DESCRIPTION OF THE TASK: In the data below, give the number of lines that contain the word "Juli". Nothing else is needed.

STORED DATA:
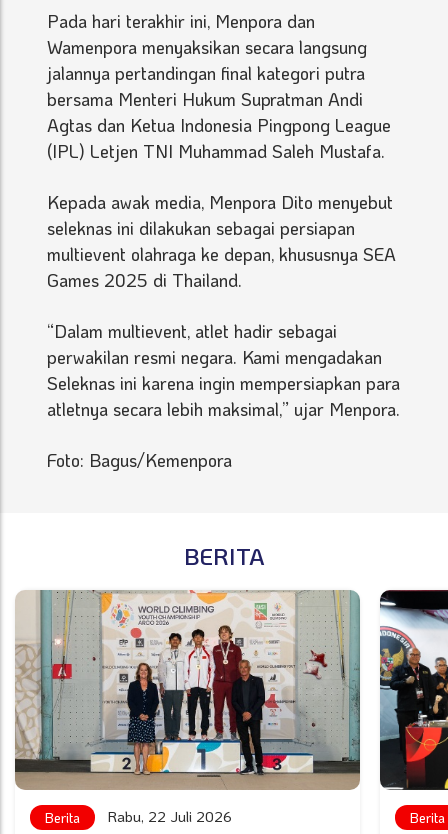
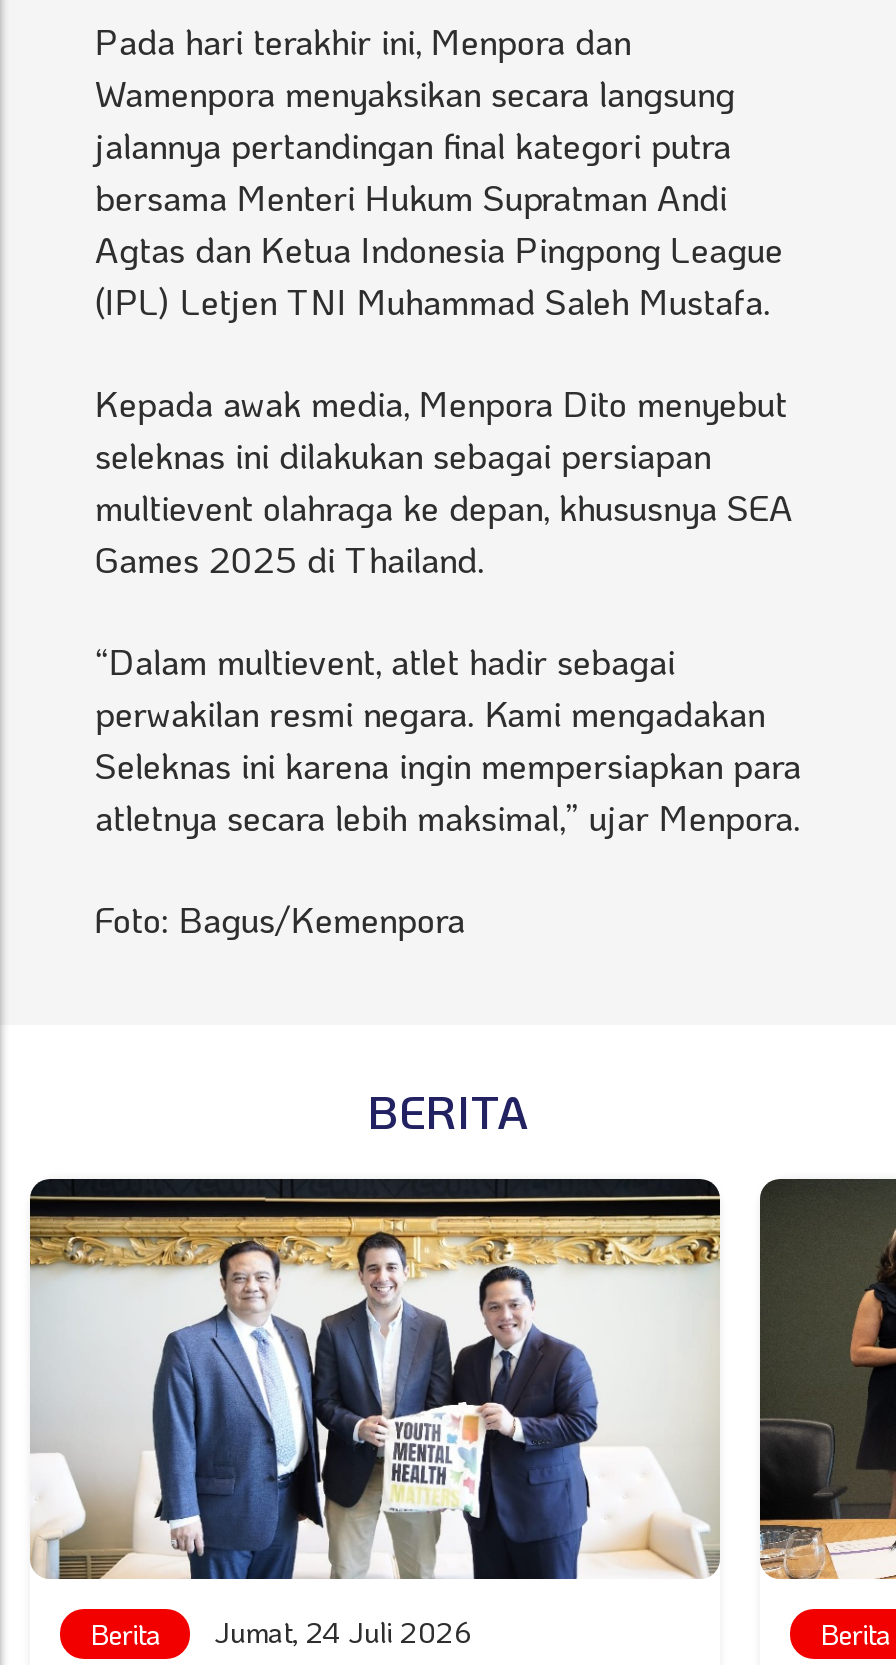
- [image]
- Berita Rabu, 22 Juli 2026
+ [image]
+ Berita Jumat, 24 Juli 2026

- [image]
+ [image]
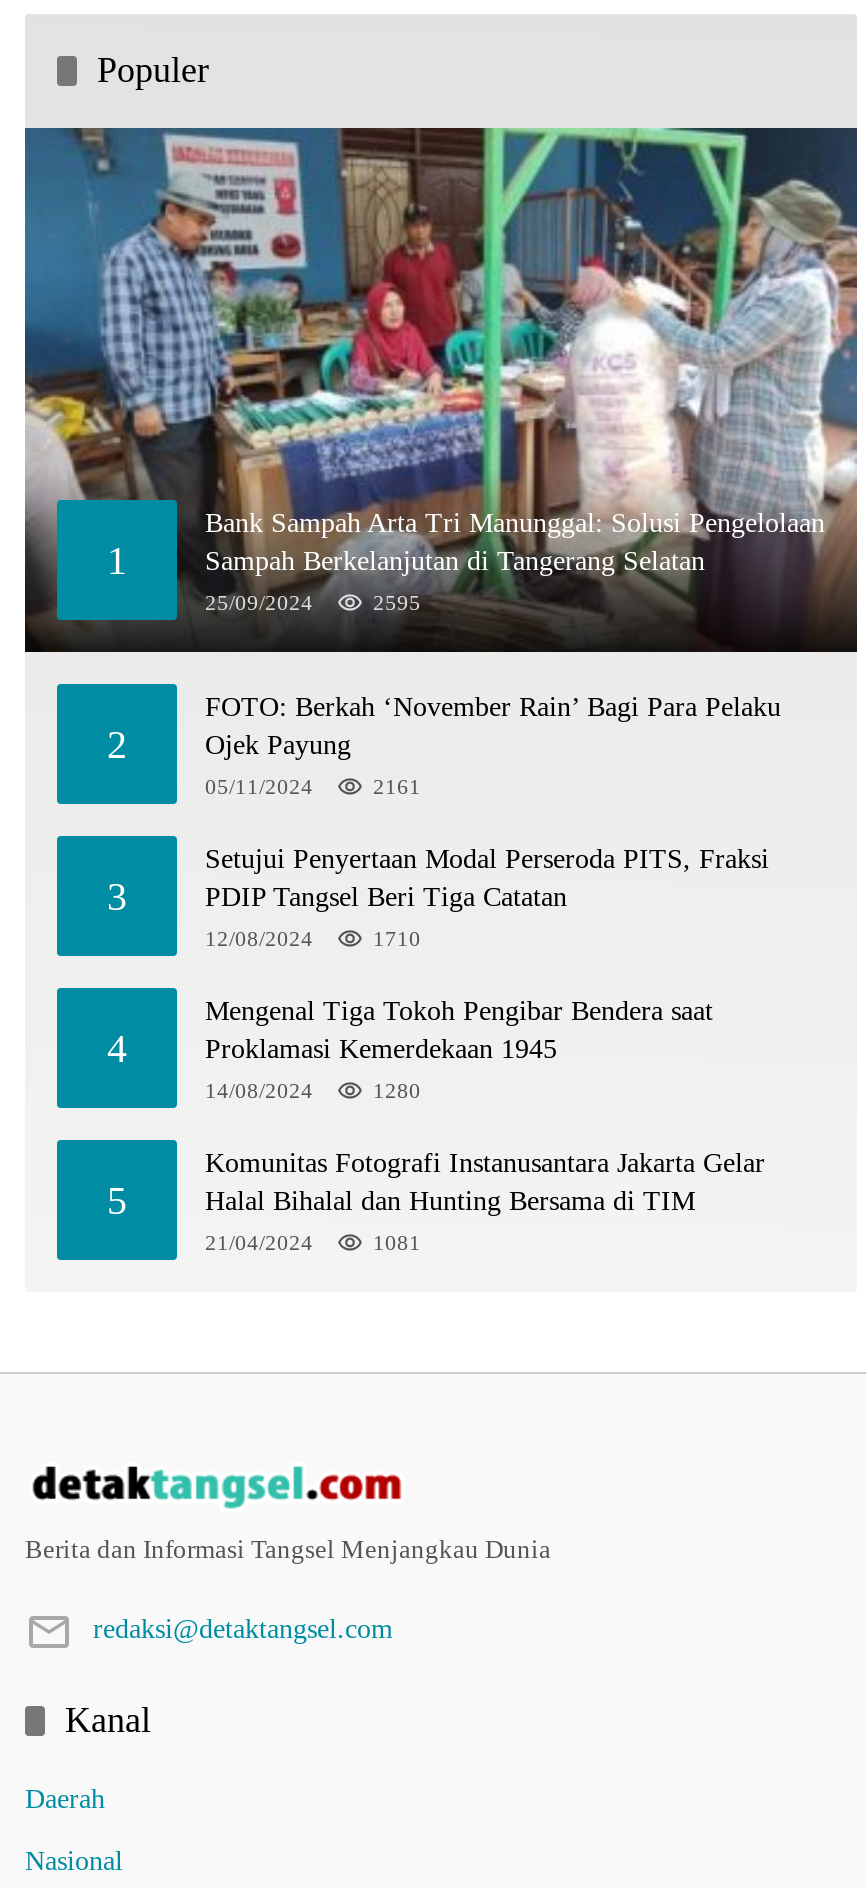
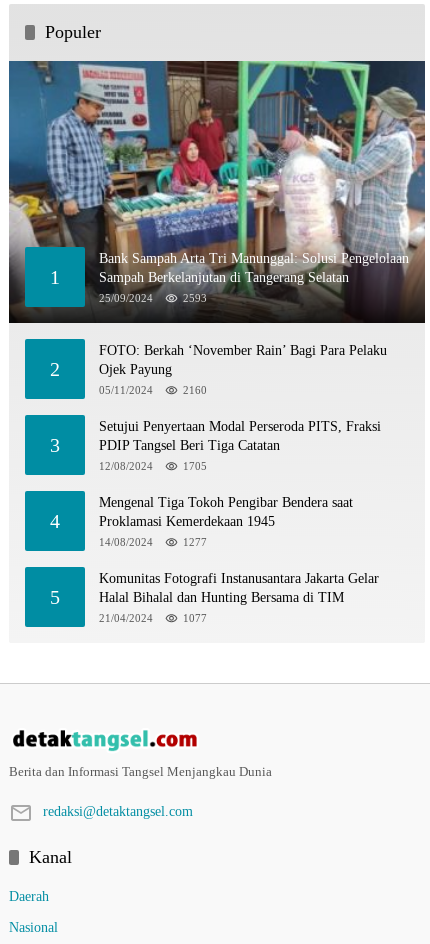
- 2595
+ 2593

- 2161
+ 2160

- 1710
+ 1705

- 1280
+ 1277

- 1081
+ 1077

--

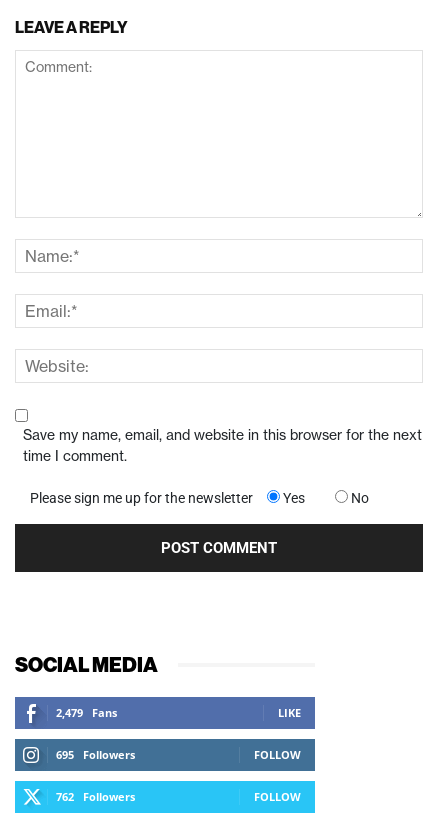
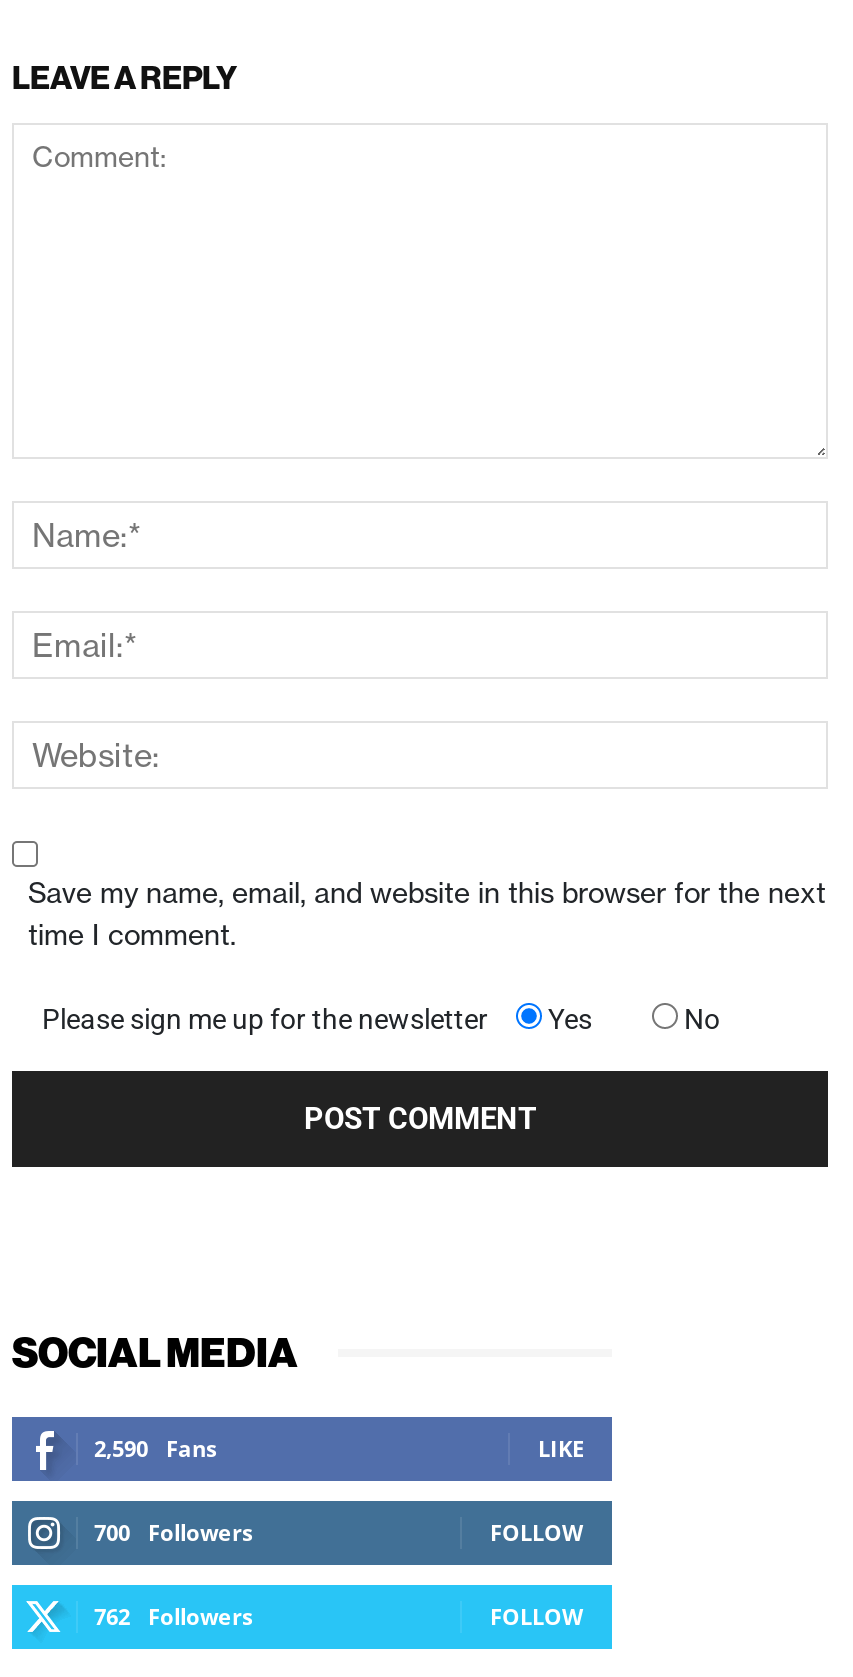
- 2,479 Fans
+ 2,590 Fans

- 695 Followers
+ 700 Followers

RESULT OF THIS TASK: 2